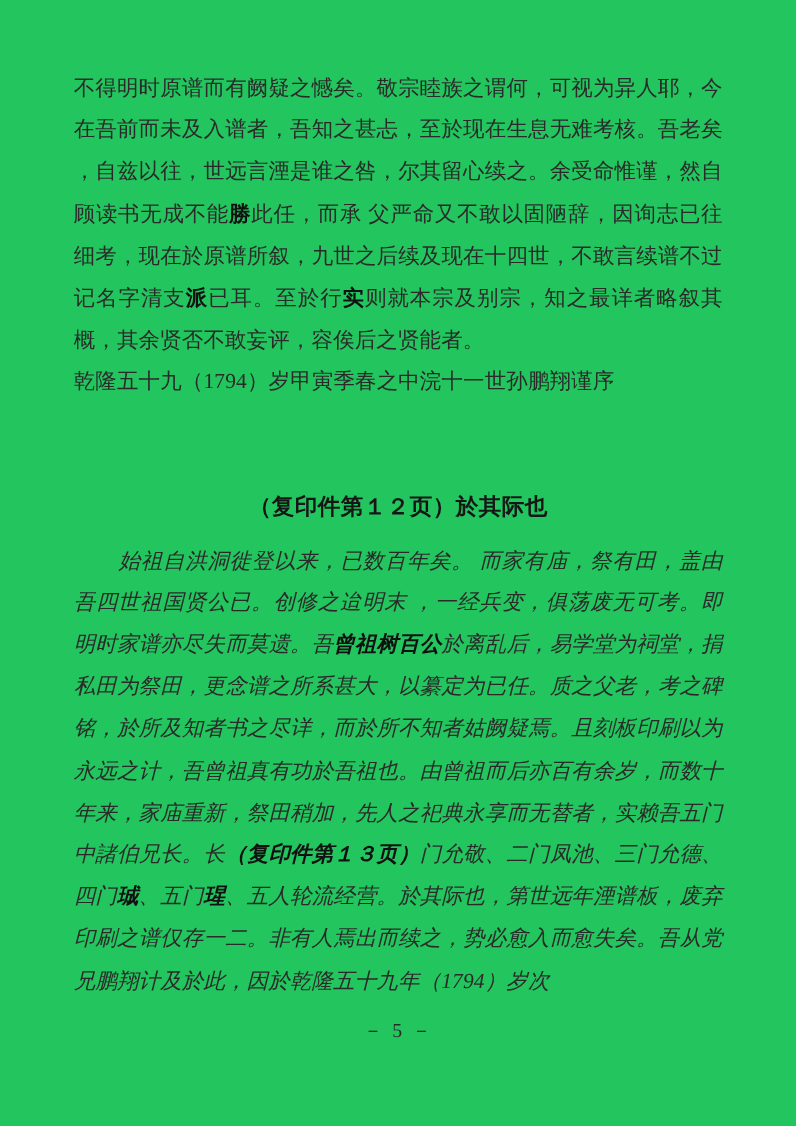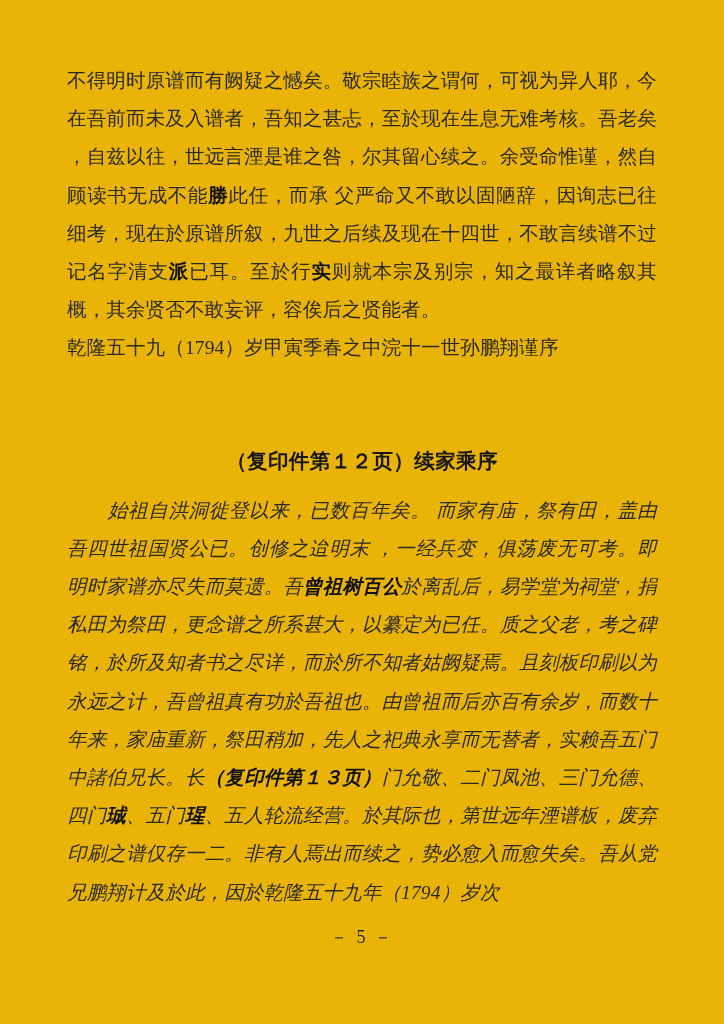"不得明时原谱而有阙疑之憾矣。敬宗睦族之谓何，可视为异人耶，今在吾前而未及入谱者，" .page { background: #eab308 -> #22c55e }
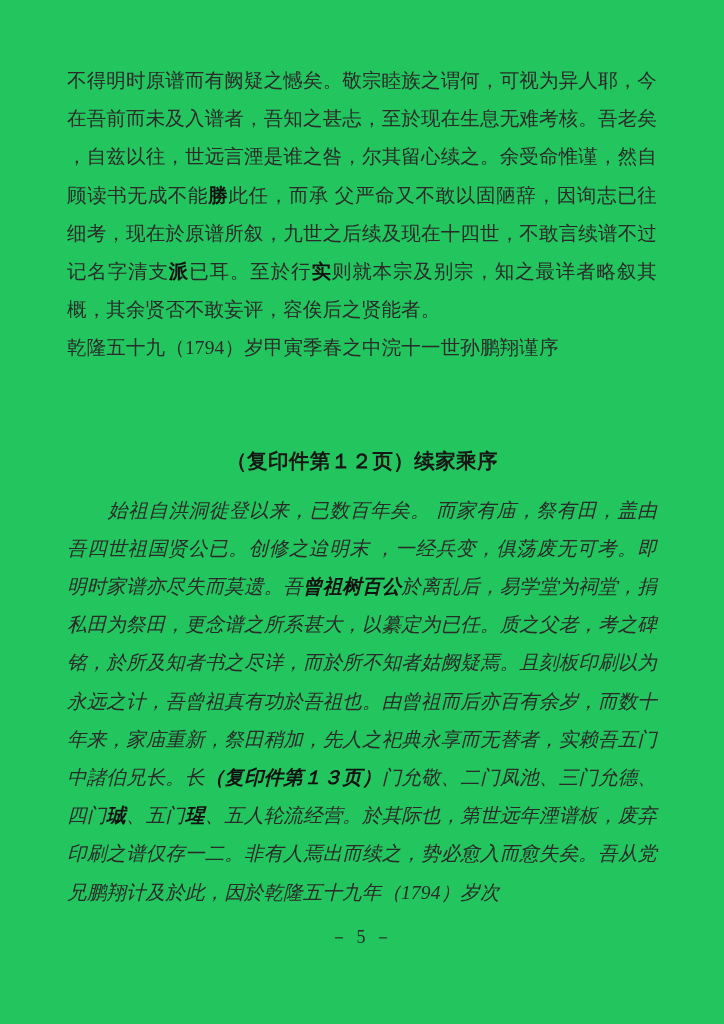"（复印件第１２页）续家乘序" h2.section-heading { text: 续家乘序 -> 於其际也 }
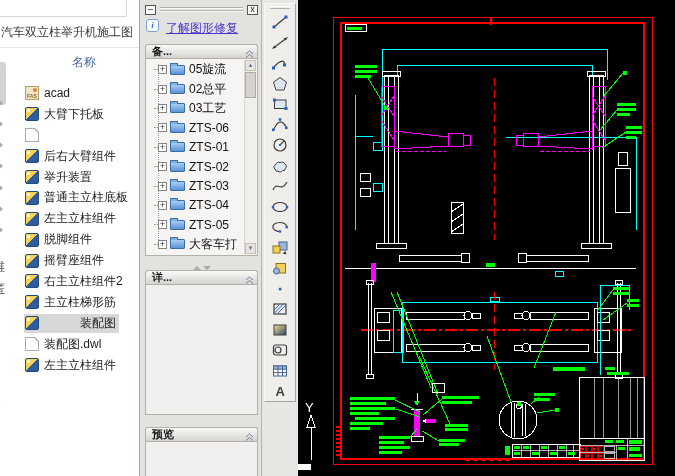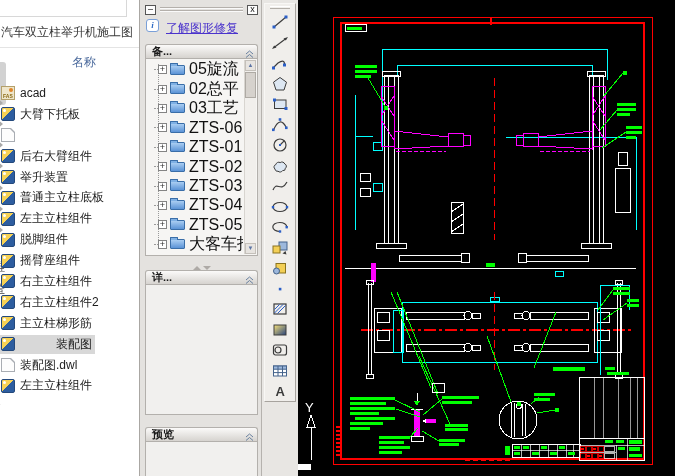"05旋流" .tree-label { font-size: 16px -> 12px }
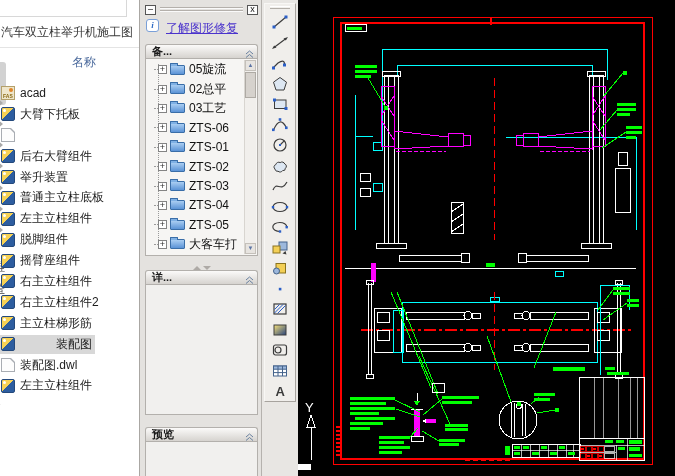"acad" .file-row { padding-left: none -> 24px }
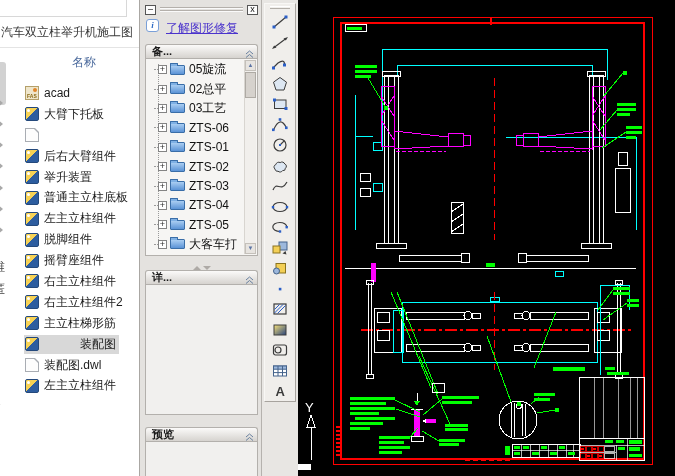"右主立柱组件" div.file-row { html: <div> <span> <span></span> <span>右主立柱组件</span> </span> </div> -> none }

Work required: Set down exactly, line for line, the data from the line that contains "padding-left: none ->" through its last line, keeping pictures out.

Answer below:
"acad" .file-row { padding-left: none -> 24px }
"右主立柱组件" div.file-row { html: <div> <span> <span></span> <span>右主立柱组件</span> </span> </div> -> none }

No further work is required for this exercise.